Source: Galloway and others 2003 

Human activities have greatly increased the amount of reactive nitrogen that circulates through the earth’s land, air, and water each year (Galloway and others 2003). The main reason for this is the manufacture of reactive nitrogen as a fertilizer to increase food production (Box 2). Nitrogen is necessary to increase crop yields, but plants are inefficient at taking it up and often more fertilizers and animal wastes are added than the plants need.

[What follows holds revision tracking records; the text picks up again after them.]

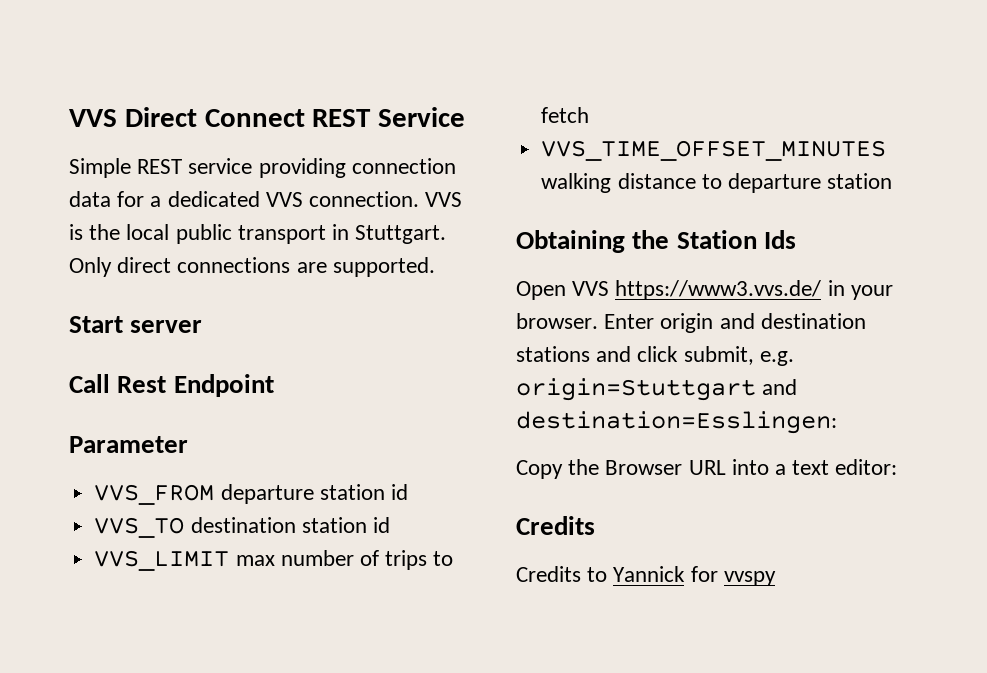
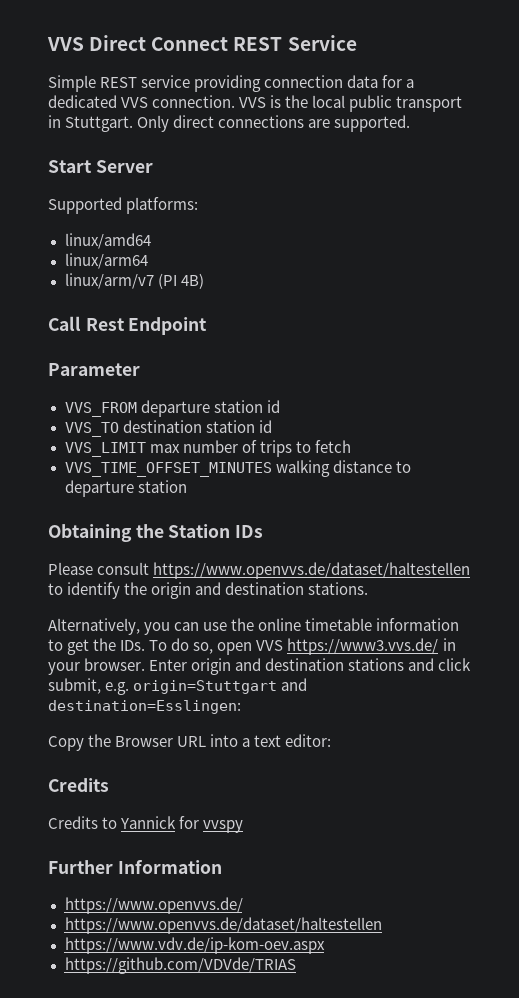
[130,320,203,333] server -> [95,160,153,173] [48,197,199,214] [64,233,151,249] [64,253,148,269] [64,273,204,289] Server // Supported platforms: // linux/amd64 // linux/arm64 // linux/arm/v7 (PI 4B)
[763,230,796,249] [516,281,566,300] Ids // Open -> [235,525,264,538] [48,562,471,579] [48,582,369,599] [48,618,460,635] [48,638,253,655] IDs // Please consult https://www.openvvs.de/dataset/haltestellen to identify the origin and destination stations. // Alternatively, you can use the online timetable information to get the IDs. To do so, open
(776, 578) none -> [48,859,222,874] [64,897,243,914] [64,917,382,934] [64,937,325,954] [64,957,296,974] // Further Information // https://www.openvvs.de/ // https://www.openvvs.de/dataset/haltestellen // https://www.vdv.de/ip-kom-oev.aspx // https://github.com/VDVde/TRIAS

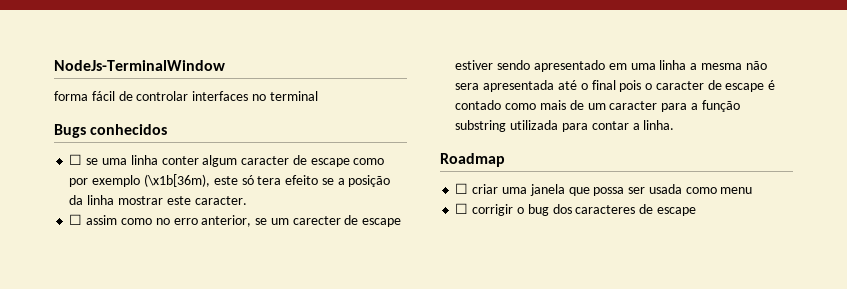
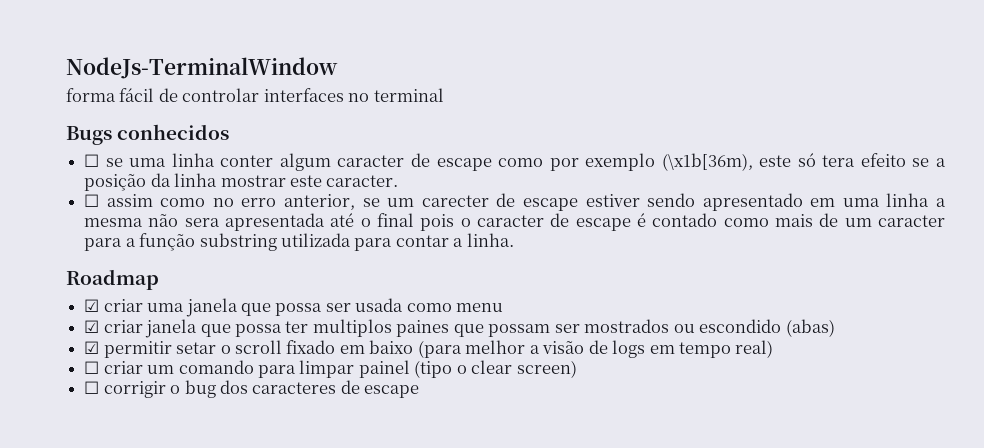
[455,183,469,194] ☐ -> [84,299,100,312] ☑
(753, 190) none -> [84,319,835,338] [84,340,774,358] [84,360,577,378] // ☑ criar janela que possa ter multiplos paines que possam ser mostrados ou escondido (abas) // ☑ permitir setar o scroll fixado em baixo (para melhor a visão de logs em tempo real) // ☐ criar um comando para limpar painel (tipo o clear screen)

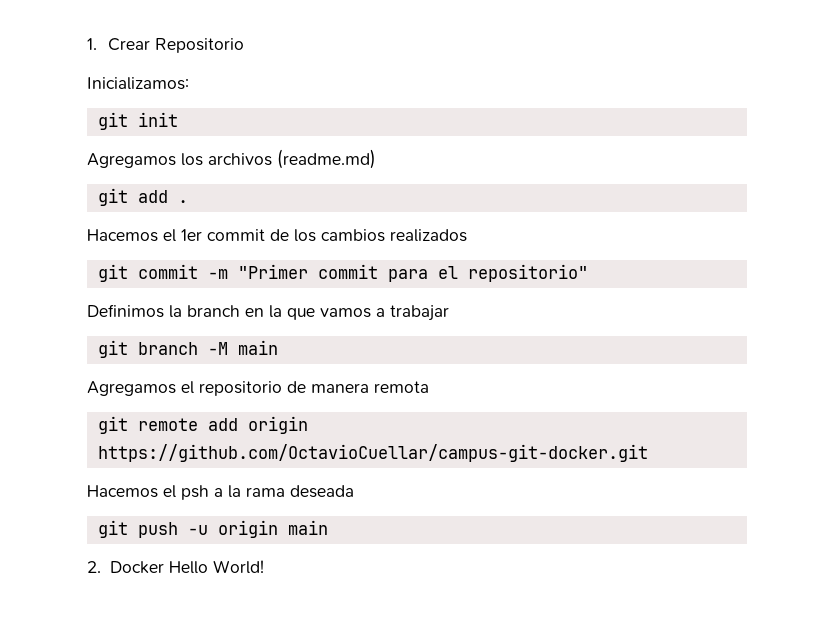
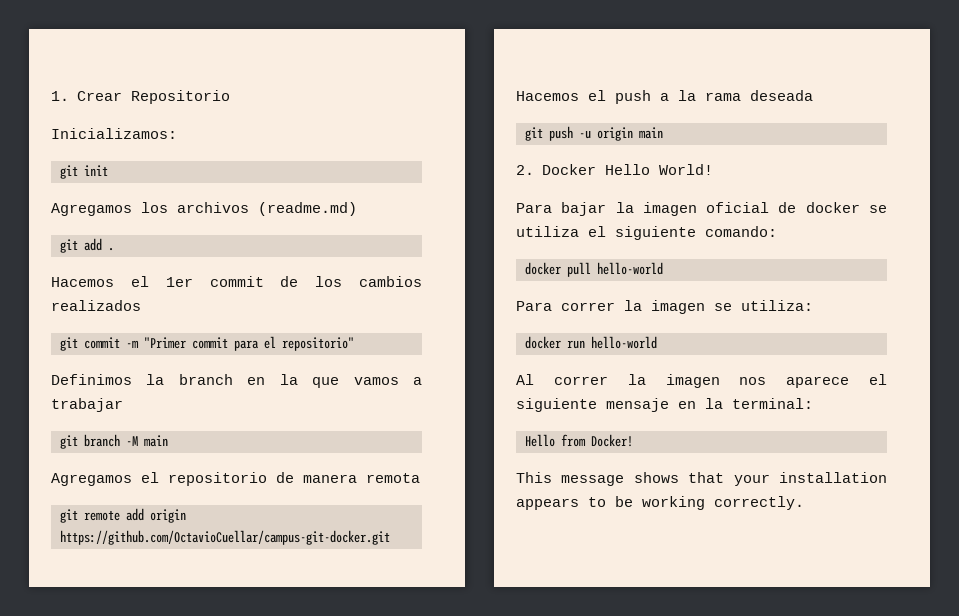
[181,485,209,500] psh -> [615,90,651,104] push
(264, 567) none -> [516,202,887,216] [516,226,777,240] [525,262,663,277] [516,300,813,314] [525,336,657,349] [516,374,887,388] [516,398,813,412] [525,434,633,447] [516,472,887,486] [516,496,804,510] // Para bajar la imagen oficial de docker se utiliza el siguiente comando: // docker pull hello-world // Para correr la imagen se utiliza: // docker run hello-world // Al correr la imagen nos aparece el siguiente mensaje en la terminal: // Hello from Docker! // This message shows that your installation appears to be working correctly.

As a result, only a fraction of the nitrogen applied to soils actually ends up in crops; in some regions it is less than 20 per cent (Smil 1999). The rest ends up moving freely through the environment where it may have serious impacts on the air, land, freshwater and oceans, as well as on human health.

However, some parts of the world, notably Africa, suffer the opposite problem – a deficiency of reactive nitrogen in the soil. This contributes to low crop yields and to food insecurity in the region.
Another main source of excess reactive nitrogen in the environment has been its inadvertent creation, in gaseous forms such as nitrogen oxides, from burning coal, oil, and natural gas. Finally, untreated or partially treated human and animal wastes add reactive nitrogen to aquatic ecosystems, contributing to degradation and human health risks.